[Dataset records]

^^^^^^^^^^^^^^^^

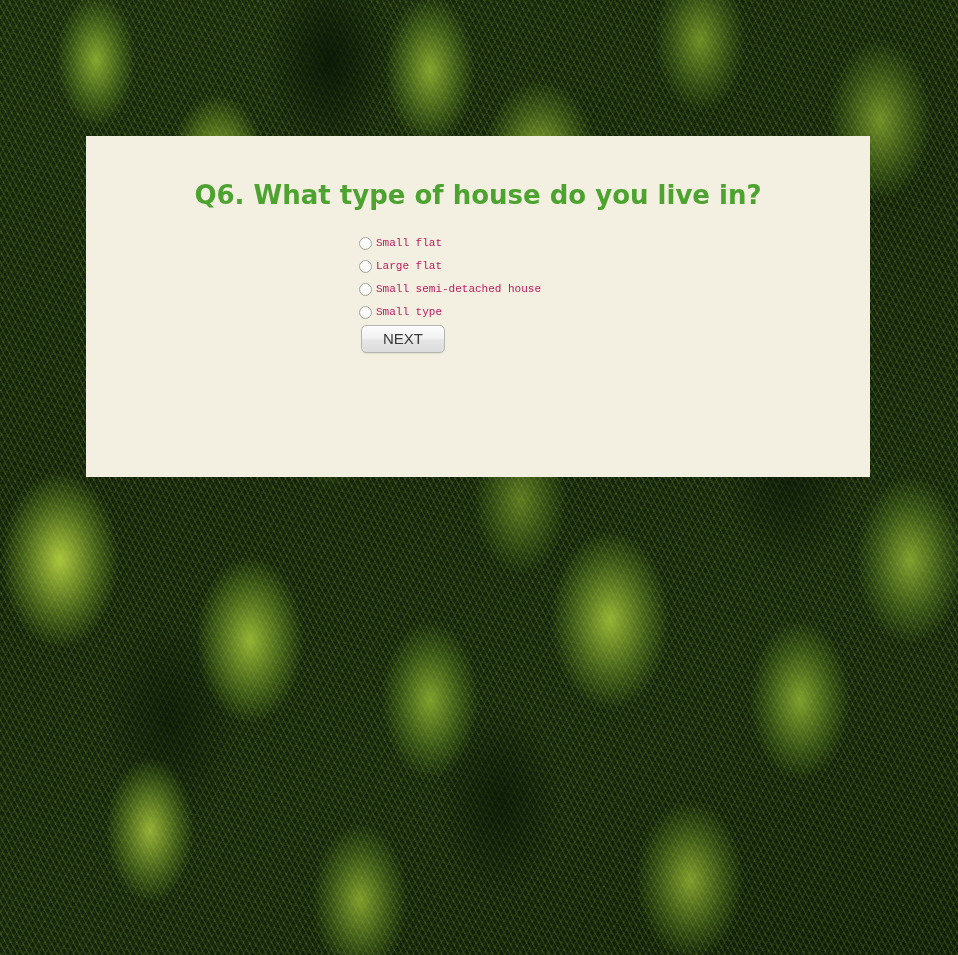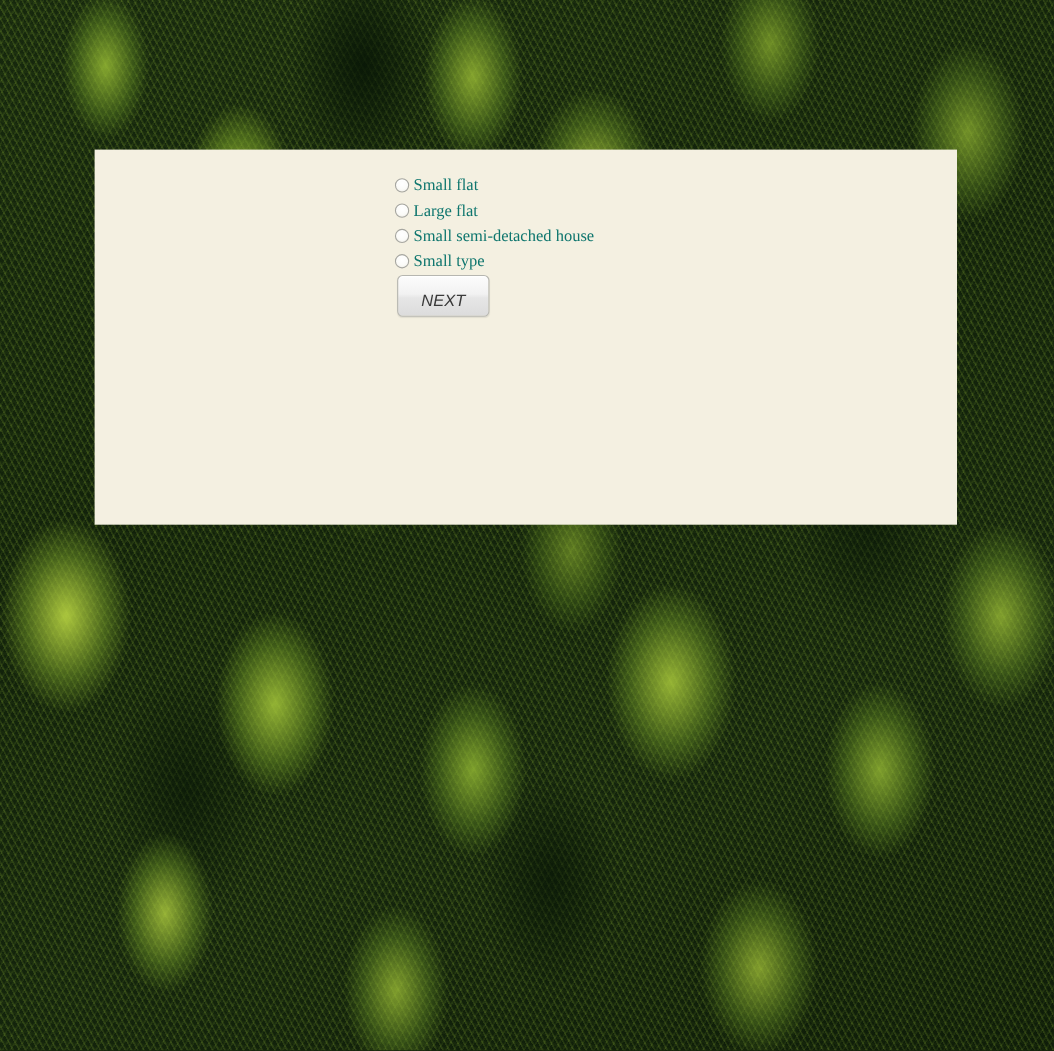--- a/index.html
+++ b/index.html
@@ -145,6 +145,7 @@
 
   <div class="survey-card">
 
+    <h1 class="question-title">Q6. What type of house do you live in?</h1>
 
     <form class="options-wrap">
 

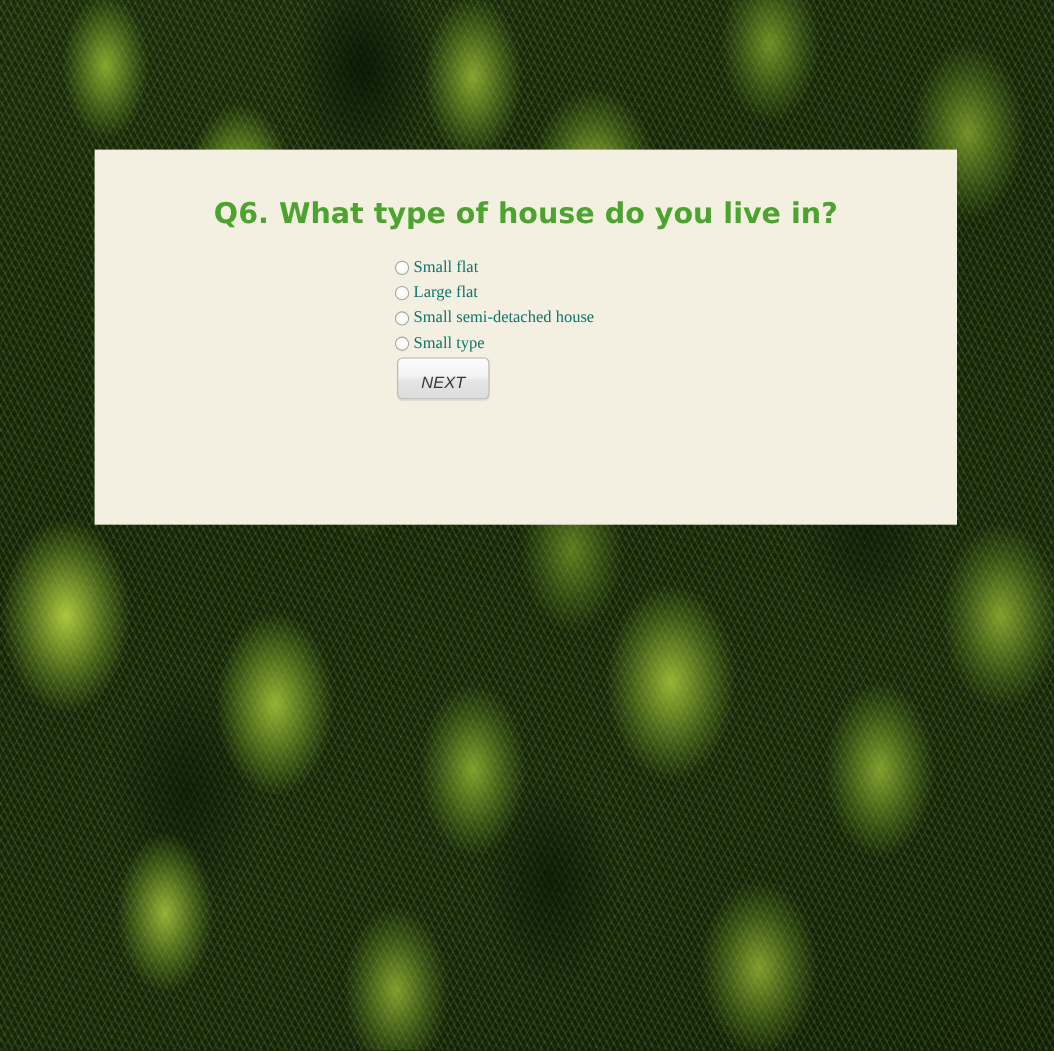--- a/index.html
+++ b/index.html
@@ -111,9 +111,9 @@
   }
 
   .option-label {
-    font-family: Liberation Serif, serif;
-    font-size: 15px;
-    color: #0f766e;
+    font-family: Liberation Mono, monospace;
+    font-size: 11px;
+    color: #be185d;
     line-height: 18px;
     cursor: pointer;
     white-space: nowrap;

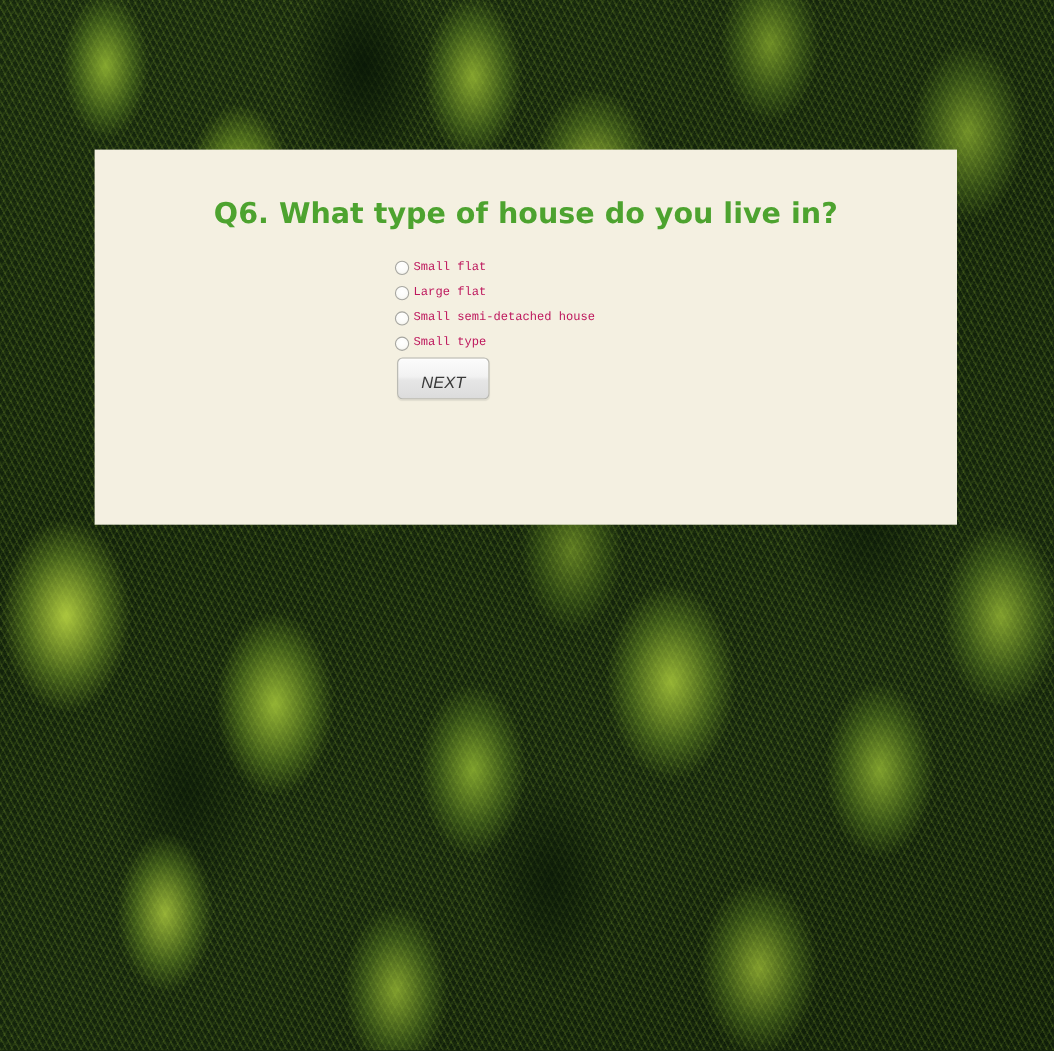--- a/index.html
+++ b/index.html
@@ -122,7 +122,7 @@
   .next-button {
     display: block;
     margin: 1px 0 0 2px;
-    padding: 14px 16px 5px 16px;
+    padding: 4px 16px 5px 16px;
     min-width: 84px;
     font-family: "Liberation Sans", sans-serif;
     font-size: 15px;
@@ -133,7 +133,6 @@
     box-shadow: 0 1px 0 rgba(255,255,255,0.85) inset, 0 1px 1px rgba(0,0,0,0.08);
     cursor: pointer;
     text-align: center;
-    font-style: italic;
   }
 </style>
 </head>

^^^^^^^^^^^^^^^^

• _Task objective_: Omit the pictures; print the records above exactly.

• _Result_:
--- a/index.html
+++ b/index.html
@@ -145,6 +145,7 @@
 
   <div class="survey-card">
 
+    <h1 class="question-title">Q6. What type of house do you live in?</h1>
 
     <form class="options-wrap">
 

--- a/index.html
+++ b/index.html
@@ -111,9 +111,9 @@
   }
 
   .option-label {
-    font-family: Liberation Serif, serif;
-    font-size: 15px;
-    color: #0f766e;
+    font-family: Liberation Mono, monospace;
+    font-size: 11px;
+    color: #be185d;
     line-height: 18px;
     cursor: pointer;
     white-space: nowrap;

--- a/index.html
+++ b/index.html
@@ -122,7 +122,7 @@
   .next-button {
     display: block;
     margin: 1px 0 0 2px;
-    padding: 14px 16px 5px 16px;
+    padding: 4px 16px 5px 16px;
     min-width: 84px;
     font-family: "Liberation Sans", sans-serif;
     font-size: 15px;
@@ -133,7 +133,6 @@
     box-shadow: 0 1px 0 rgba(255,255,255,0.85) inset, 0 1px 1px rgba(0,0,0,0.08);
     cursor: pointer;
     text-align: center;
-    font-style: italic;
   }
 </style>
 </head>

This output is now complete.